Problem to solve
Exactly the lines below from the one with "(222, 105) none" up to and including the one with "[36,335,50,344] he -> [705,201,727,212] the" make up the answer, with nothing else added.

Data for review
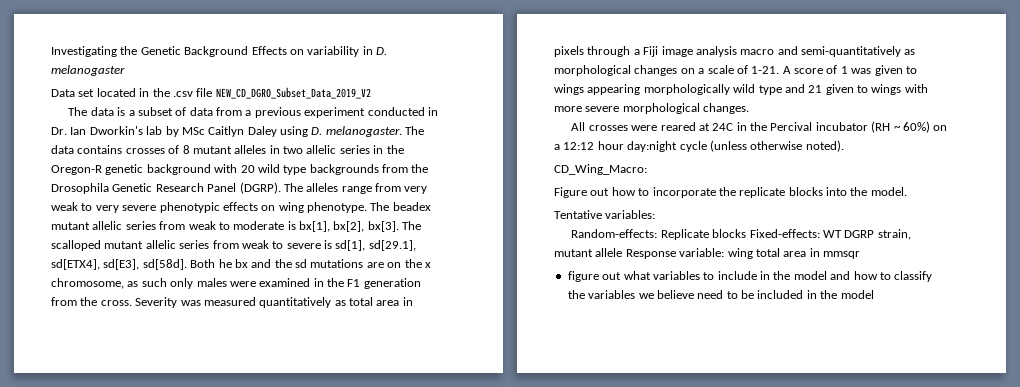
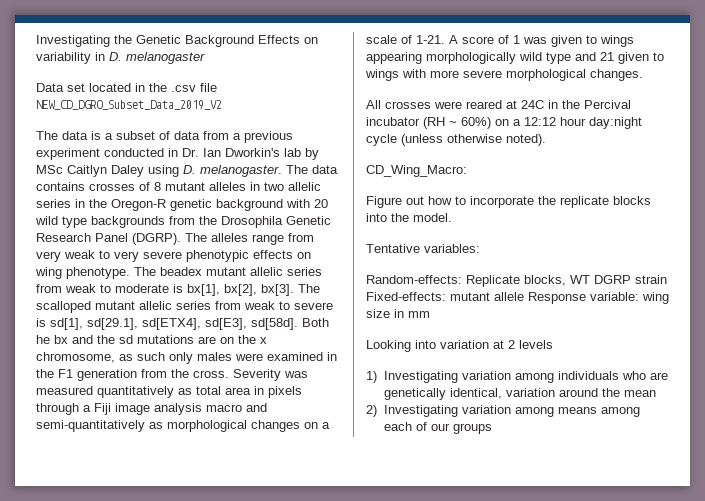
[712,229,911,240] blocks Fixed-effects: WT DGRP strain, -> [524,275,667,286] [366,292,446,301] blocks, WT DGRP strain Fixed-effects:
[755,248,860,259] [567,271,933,282] [567,290,874,299] total area in mmsqr // figure out what variables to include in the model and how to classify the variables we believe need to be included in the model -> [366,309,430,318] [366,340,553,352] [366,371,668,383] [383,388,656,400] [366,405,640,417] [383,422,492,434] size in mm // Looking into variation at 2 levels // 1) Investigating variation among individuals who are genetically identical, variation around the mean // 2) Investigating variation among means among each of our groups

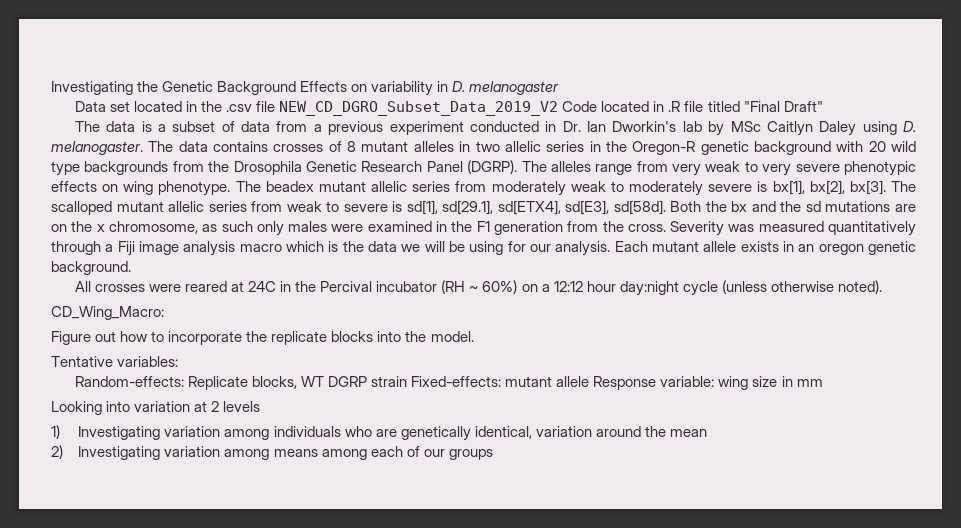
(222, 105) none -> [562,101,823,112] Code located in .R file titled "Final Draft"
[65,284,169,293] weak to moderate -> [491,181,753,196] moderately weak to moderately severe
[36,335,50,344] he -> [705,201,727,212] the
[178,386,302,398] as total area in pixels -> (916, 228) none
[246,403,267,412] [36,420,330,432] [366,35,634,47] [366,52,664,64] [365,69,643,81] and semi-quantitatively as morphological changes on a scale of 1-21. A score of 1 was given to wings appearing morphologically wild type and 21 given to wings with more severe morphological changes. -> [286,241,917,256] [51,261,131,275] which is the data we will be using for our analysis. Each mutant allele exists in an oregon genetic background.

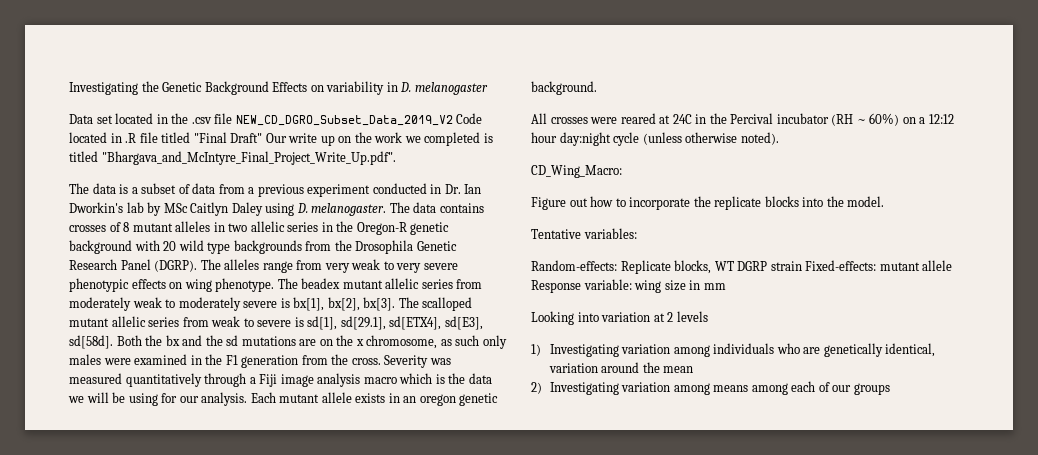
(823, 106) none -> [265,132,493,146] [69,151,396,165] Our write up on the work we completed is titled "Bhargava_and_McIntyre_Final_Project_Write_Up.pdf".

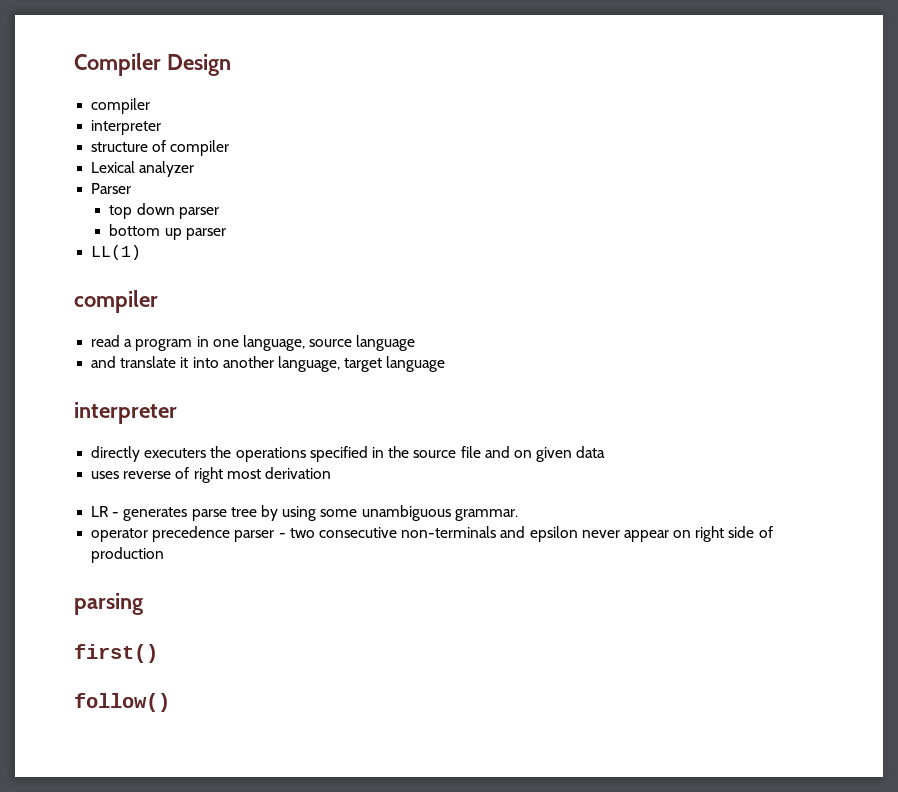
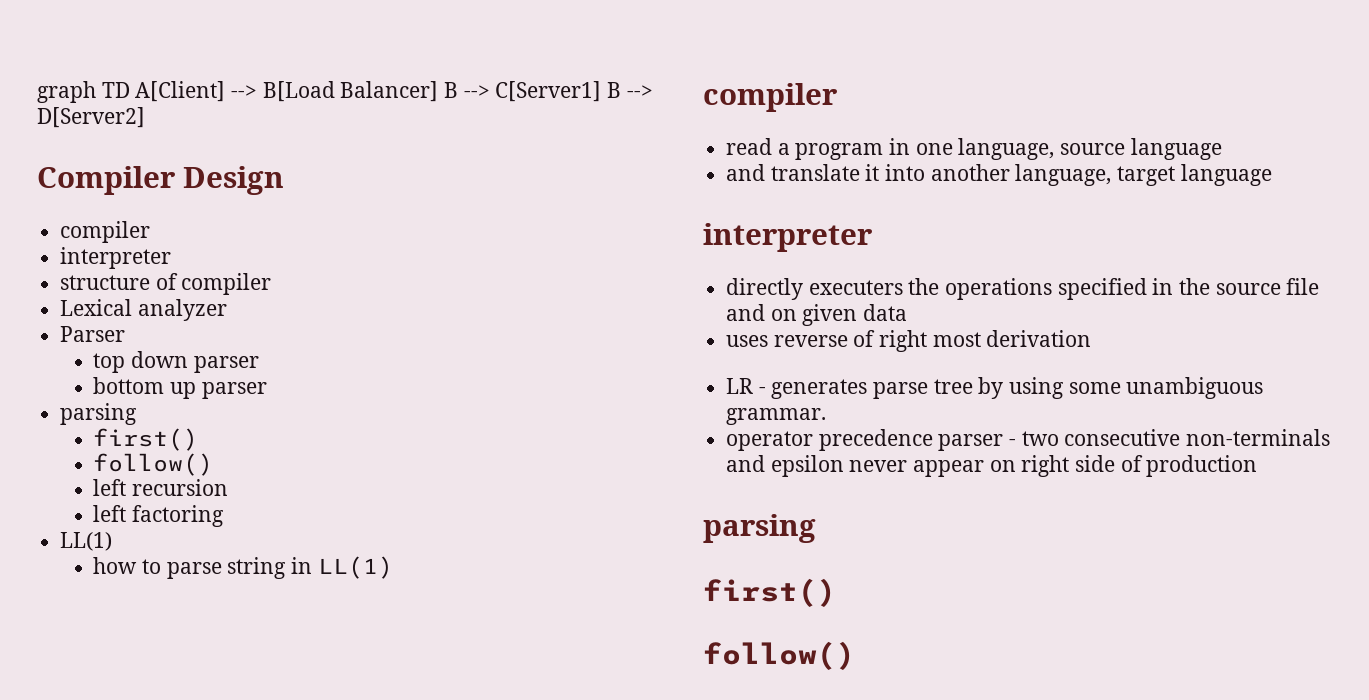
(74, 64) none -> [37,81,653,103] [37,107,145,128] graph TD A[Client] --> B[Load Balancer] B --> C[Server1] B --> D[Server2] //
(226, 234) none -> [60,403,138,425] [93,428,199,451] [93,453,214,476] [93,479,229,496] [93,505,225,527] [60,532,113,551] [93,557,313,579] parsing // first() // follow() // left recursion // left factoring // LL(1) // how to parse string in

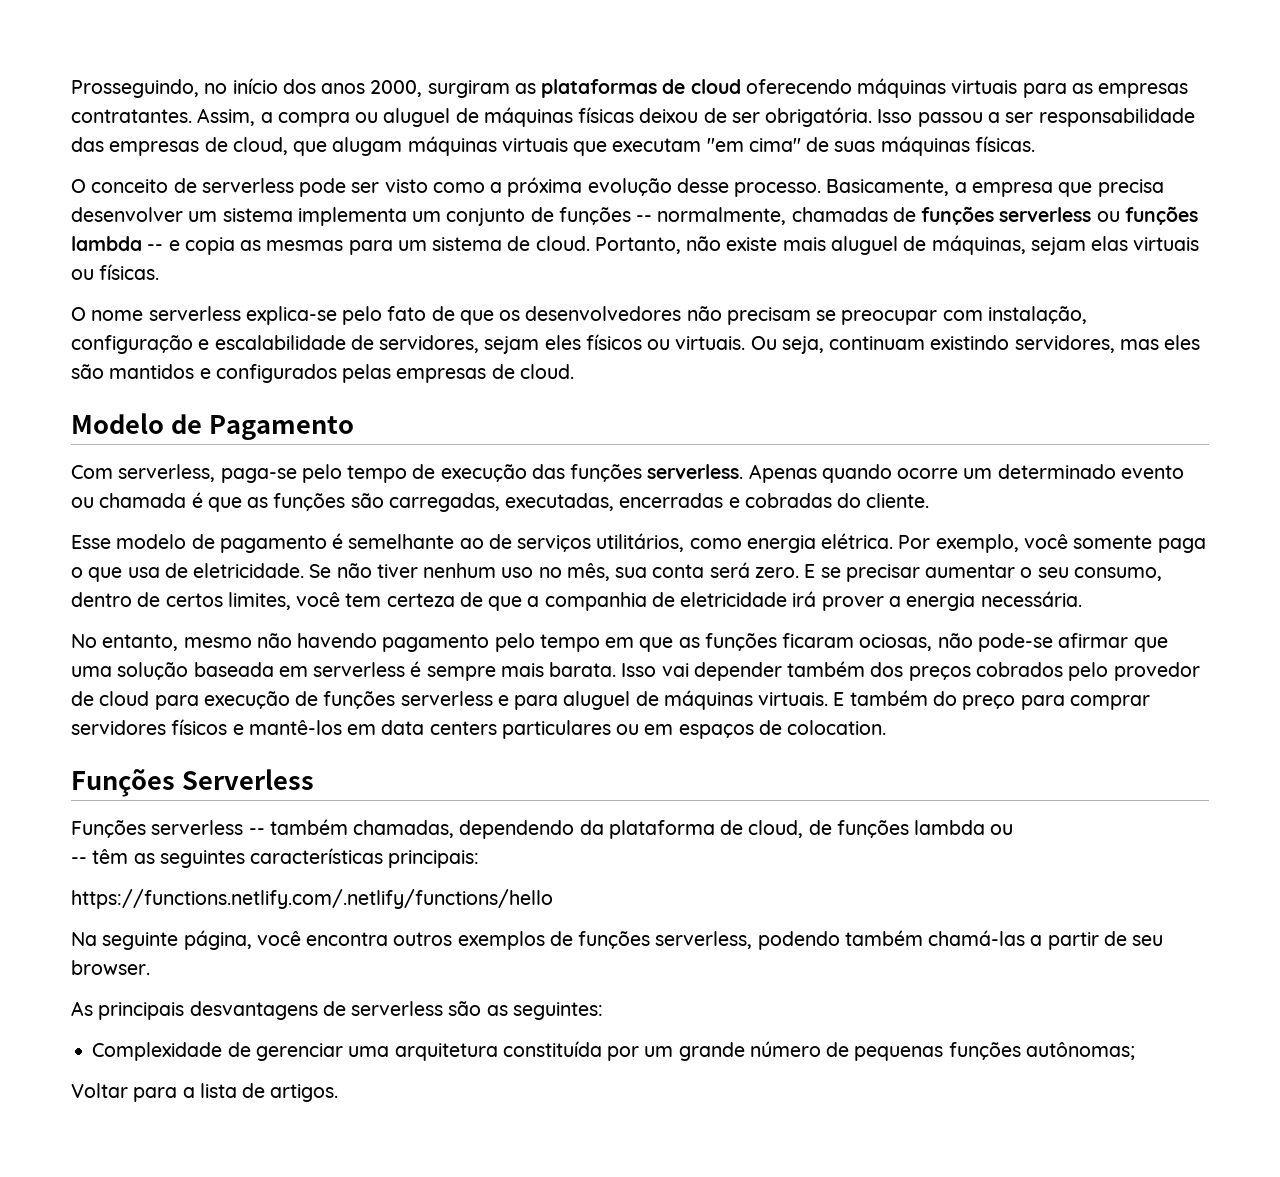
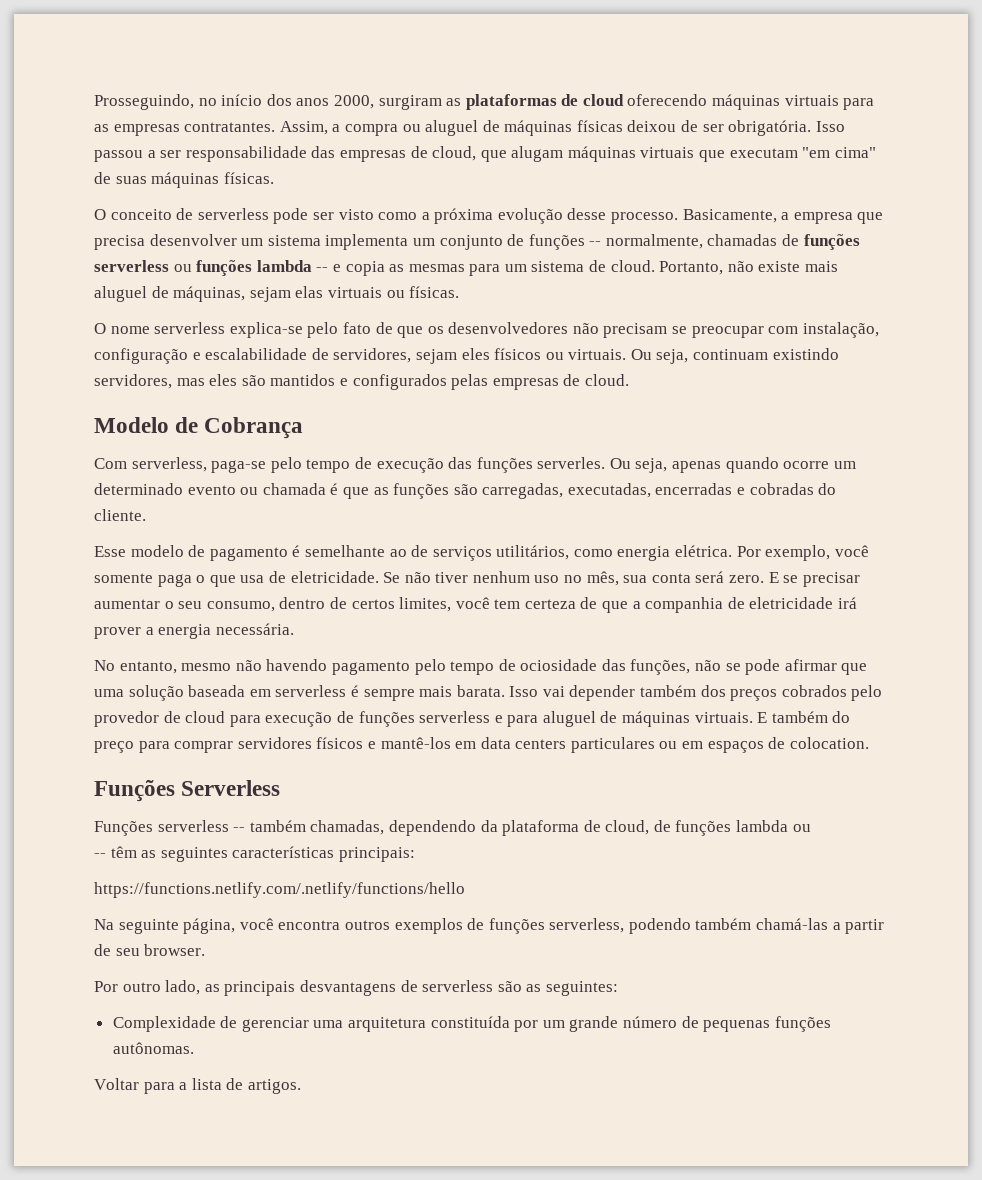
[208,415,354,440] Pagamento -> [204,417,304,439] Cobrança
[647,464,817,483] serverless. Apenas -> [537,457,722,473] serverles. Ou seja, apenas
[605,633,1053,652] em que as funções ficaram ociosas, não pode-se -> [498,659,781,675] de ociosidade das funções, não se pode
[71,1001,93,1016] As -> [94,980,220,995] Por outro lado, as
[1025,1042,1135,1060] autônomas; -> [112,1042,194,1054] autônomas.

Written reply
(222, 105) none -> [562,101,823,112] Code located in .R file titled "Final Draft"
[65,284,169,293] weak to moderate -> [491,181,753,196] moderately weak to moderately severe
[36,335,50,344] he -> [705,201,727,212] the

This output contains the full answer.